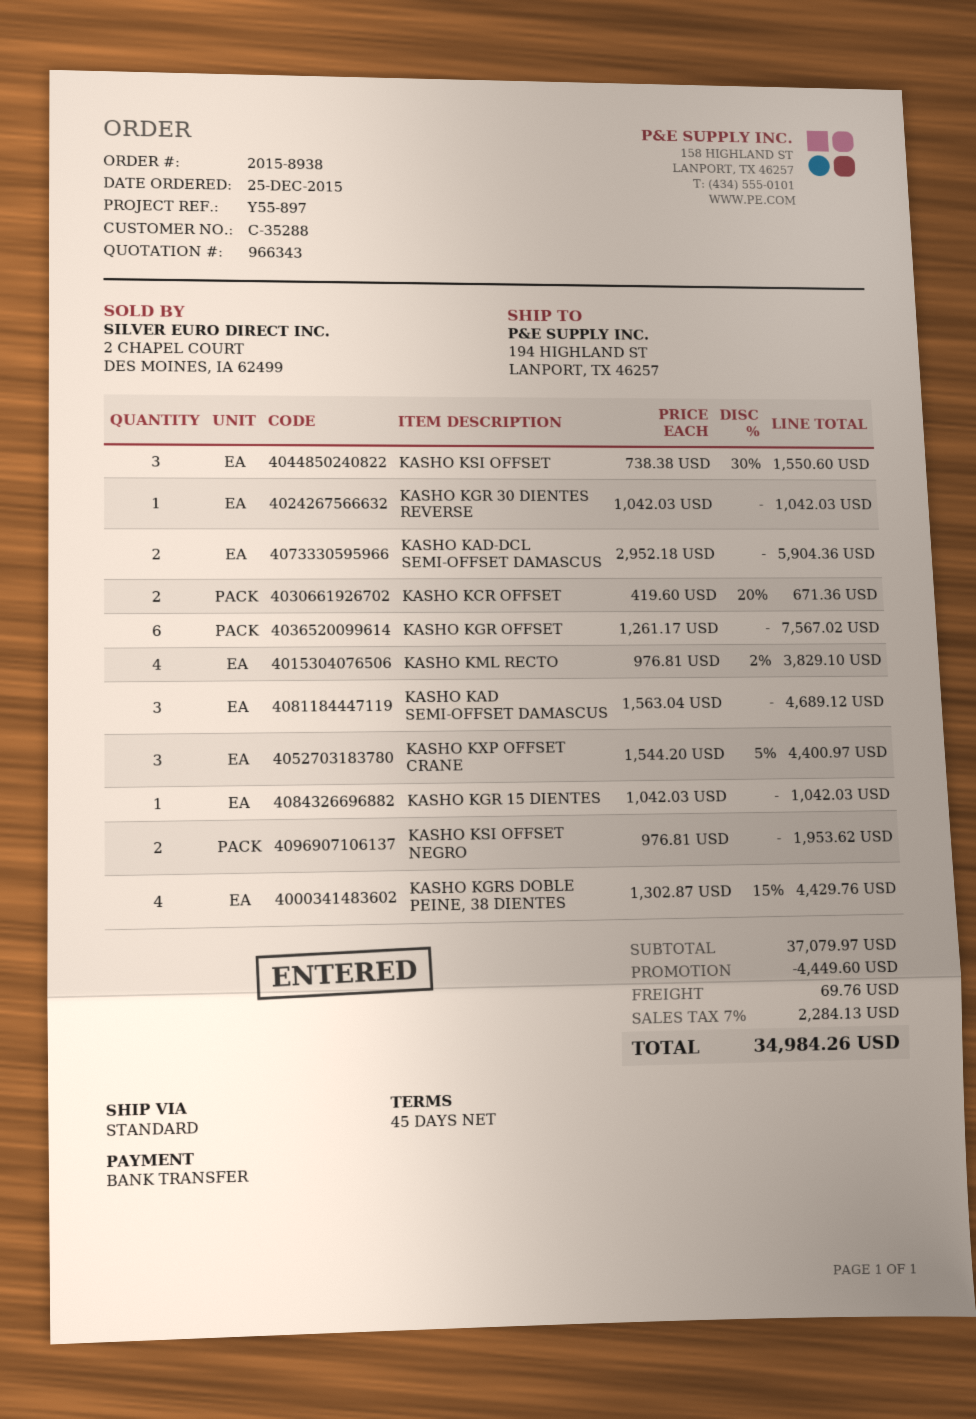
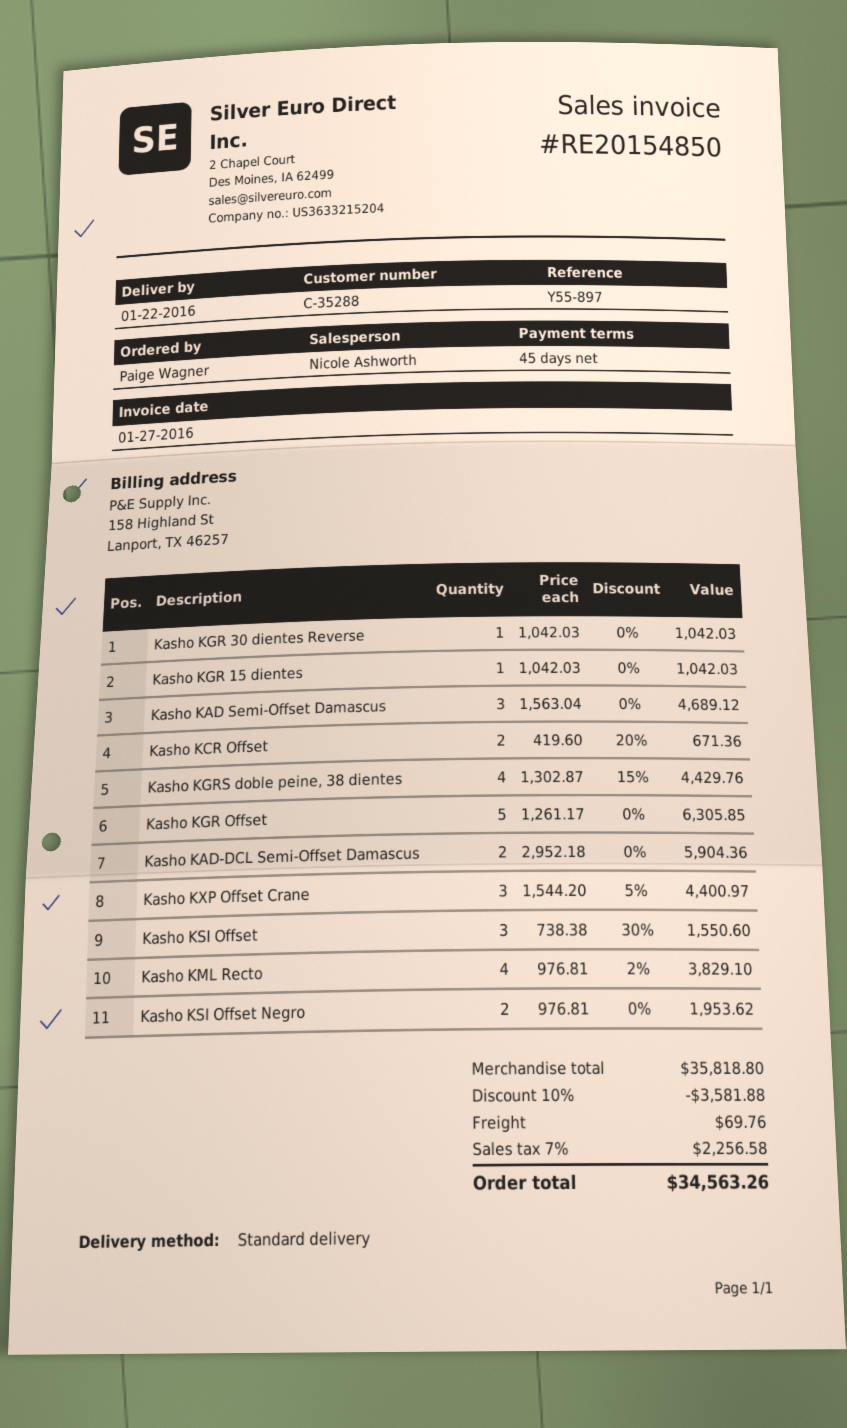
KASHO KGR OFFSET: 6 x 1261.17 = 7567.02 -> 5 x 1261.17 = 6305.85
subtotal: 37079.97 -> 35818.80
discount: 4449.60 -> 3581.88
tax: 7% = 2284.13 -> 7% = 2256.58
total: 34984.26 -> 34563.26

**WHAT TO PRODUCE:**
Print the lines of the entries, exactly, from the one containing "subtotal: 37079.97 -> 35818.80" down to the final line, and leave out all the others.

**ANSWER SECTION:**
subtotal: 37079.97 -> 35818.80
discount: 4449.60 -> 3581.88
tax: 7% = 2284.13 -> 7% = 2256.58
total: 34984.26 -> 34563.26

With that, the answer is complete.